▶ Problem description: Once the line holding "html: <span>Power Window" is found in the entries below, transcribe exactly every line up to and including the one holding "none -> <span>Vapor", but leave out the pictures.

▶ Records shown:
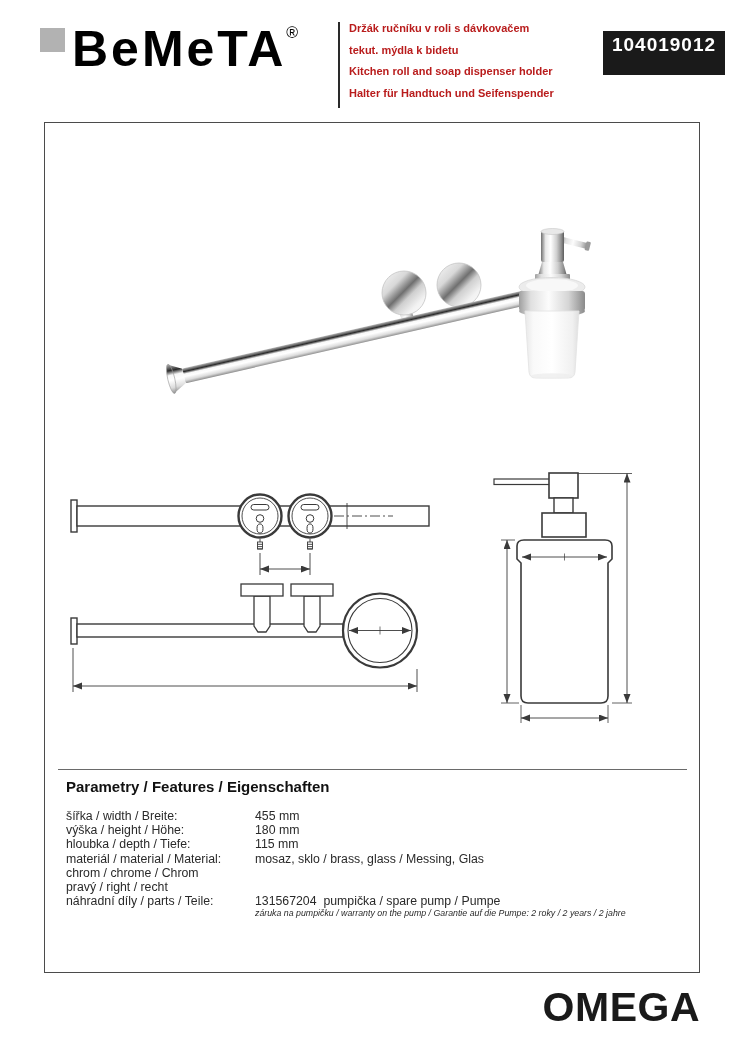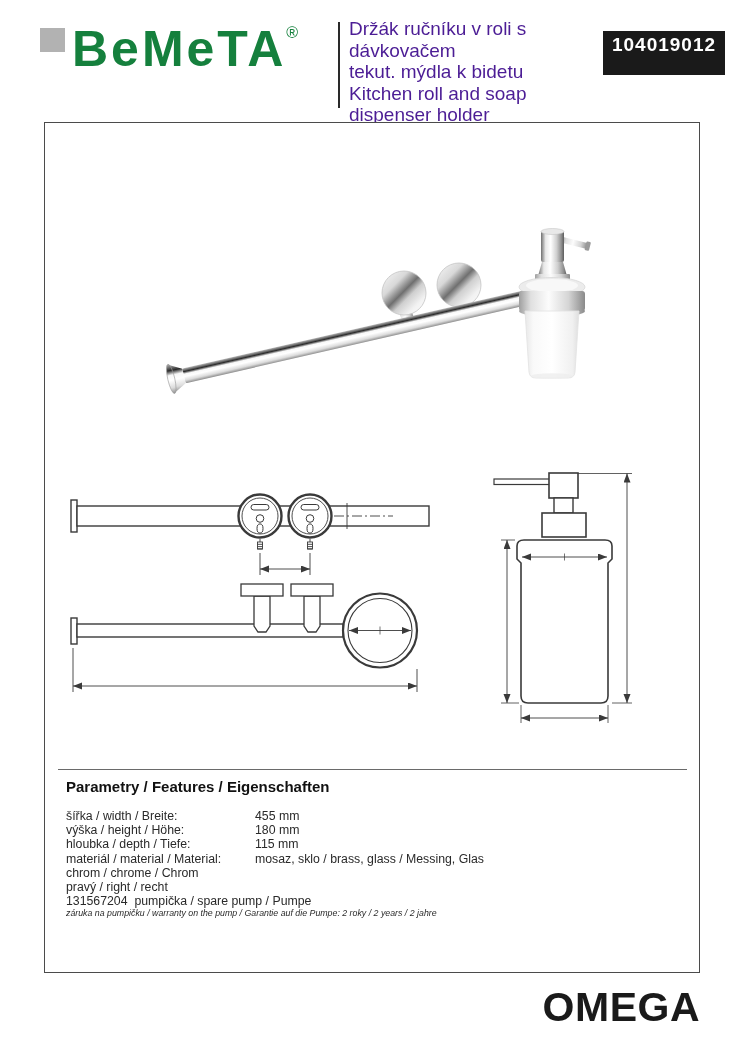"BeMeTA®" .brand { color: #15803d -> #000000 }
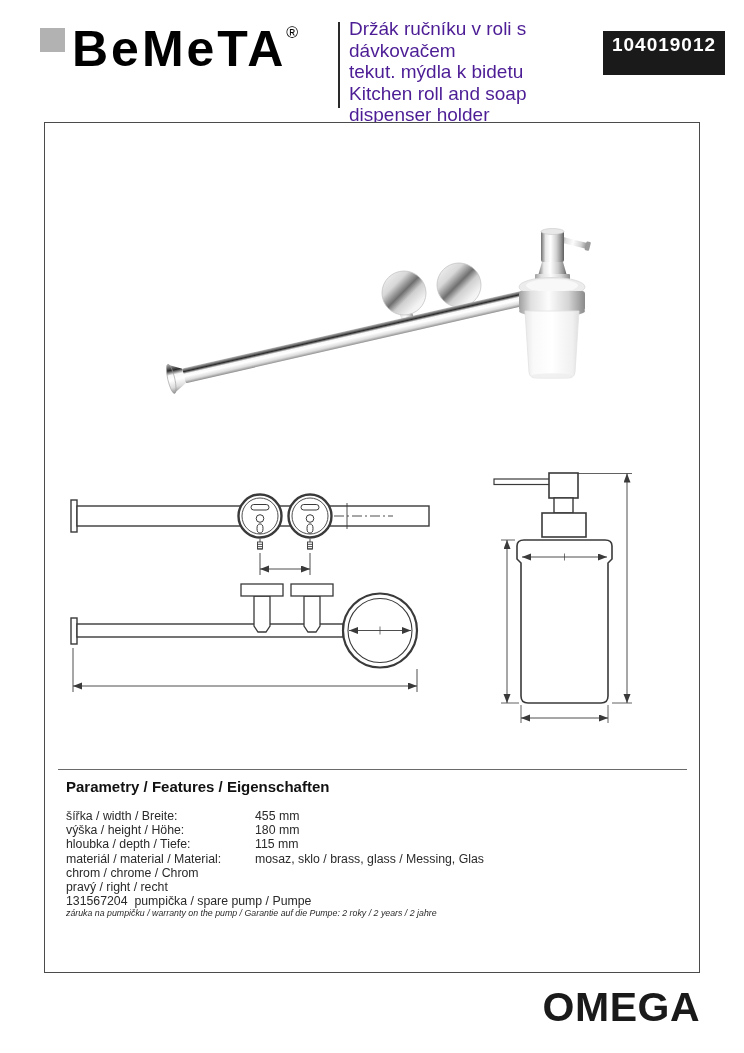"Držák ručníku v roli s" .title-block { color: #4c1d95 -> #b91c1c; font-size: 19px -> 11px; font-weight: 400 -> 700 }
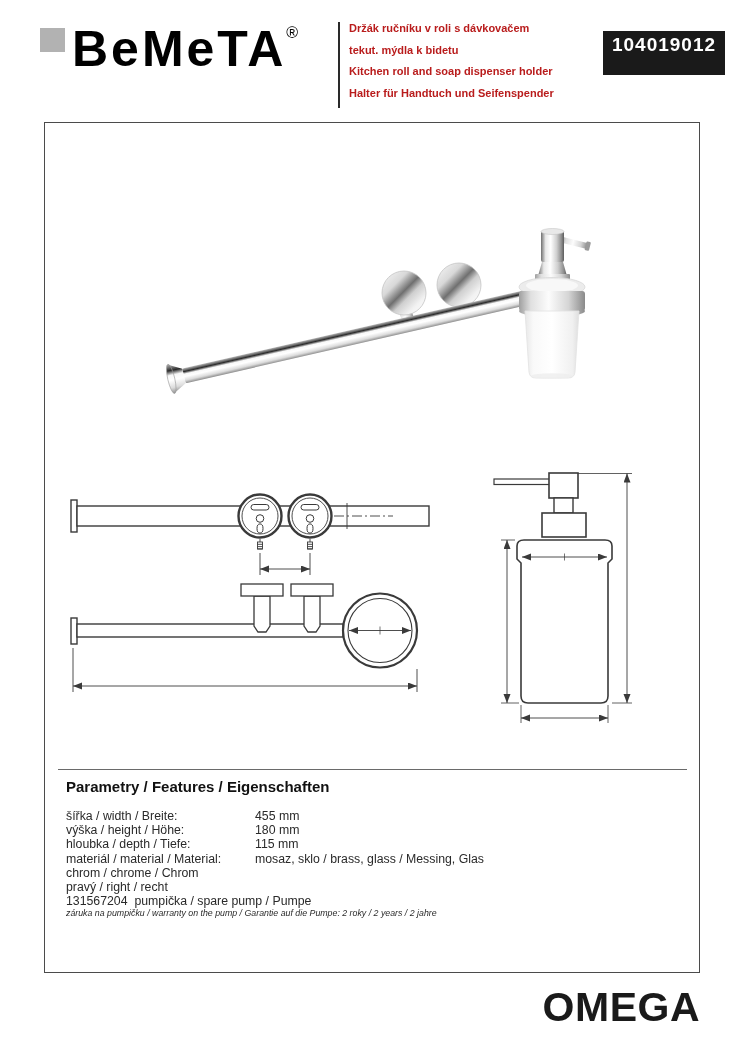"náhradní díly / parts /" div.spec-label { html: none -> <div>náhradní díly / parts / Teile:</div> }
--
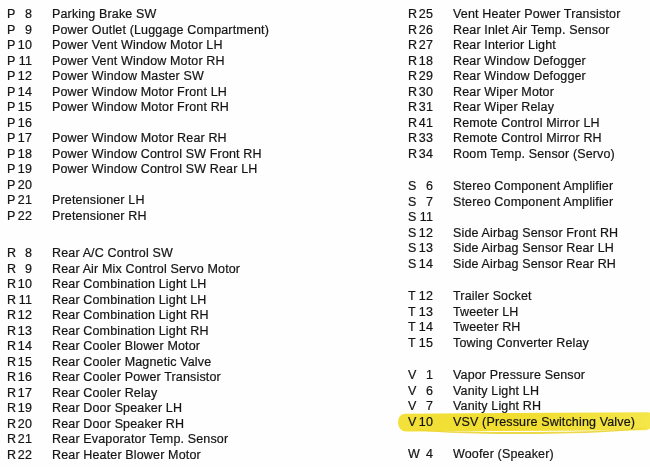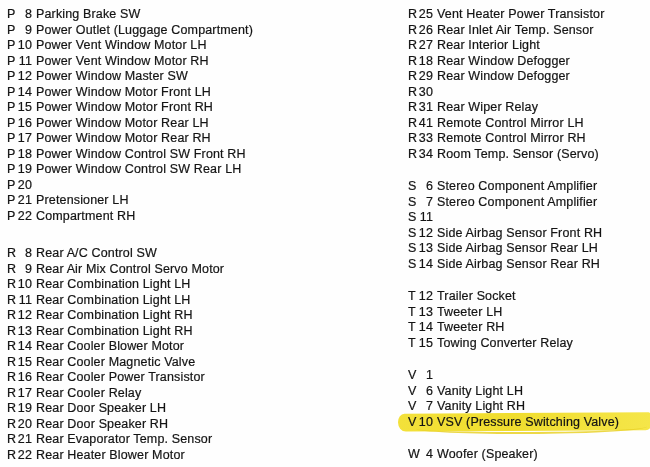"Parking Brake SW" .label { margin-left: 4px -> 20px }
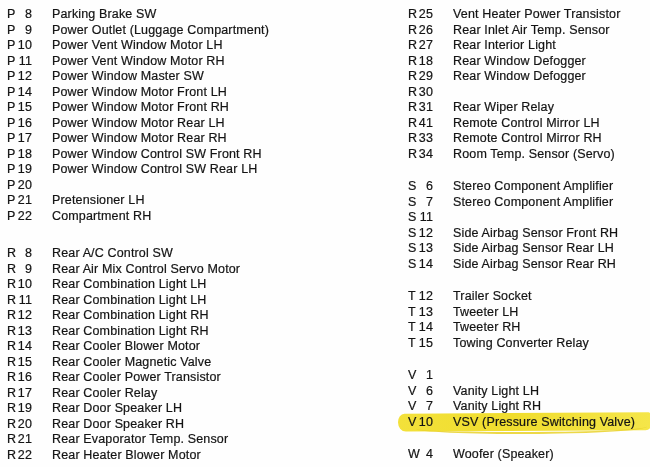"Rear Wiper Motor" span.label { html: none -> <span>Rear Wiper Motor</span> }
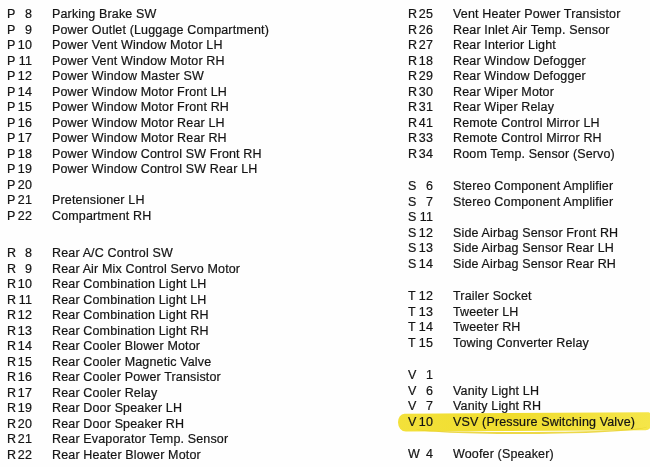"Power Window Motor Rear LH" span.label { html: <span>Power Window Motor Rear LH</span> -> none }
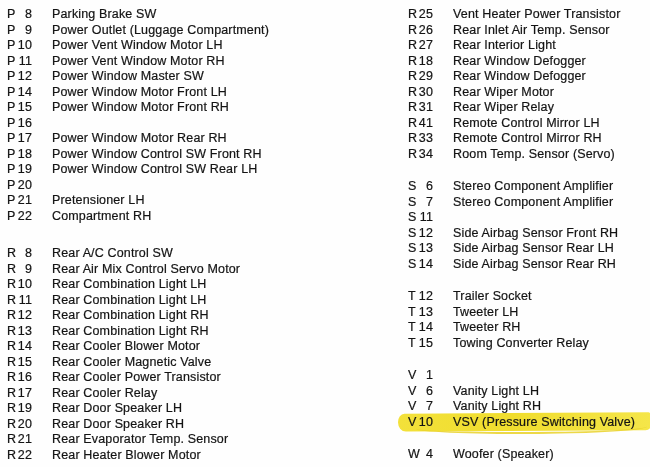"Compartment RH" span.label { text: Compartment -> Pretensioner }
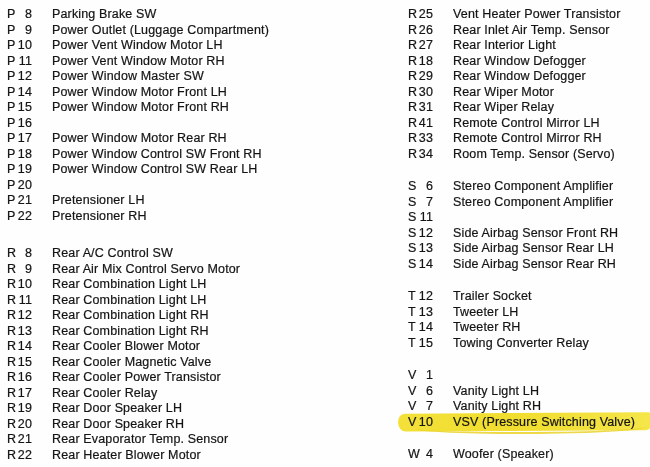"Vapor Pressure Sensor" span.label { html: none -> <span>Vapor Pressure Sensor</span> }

▶ Reply:
"Power Window Motor Rear LH" span.label { html: <span>Power Window Motor Rear LH</span> -> none }
"Compartment RH" span.label { text: Compartment -> Pretensioner }
"Vapor Pressure Sensor" span.label { html: none -> <span>Vapor Pressure Sensor</span> }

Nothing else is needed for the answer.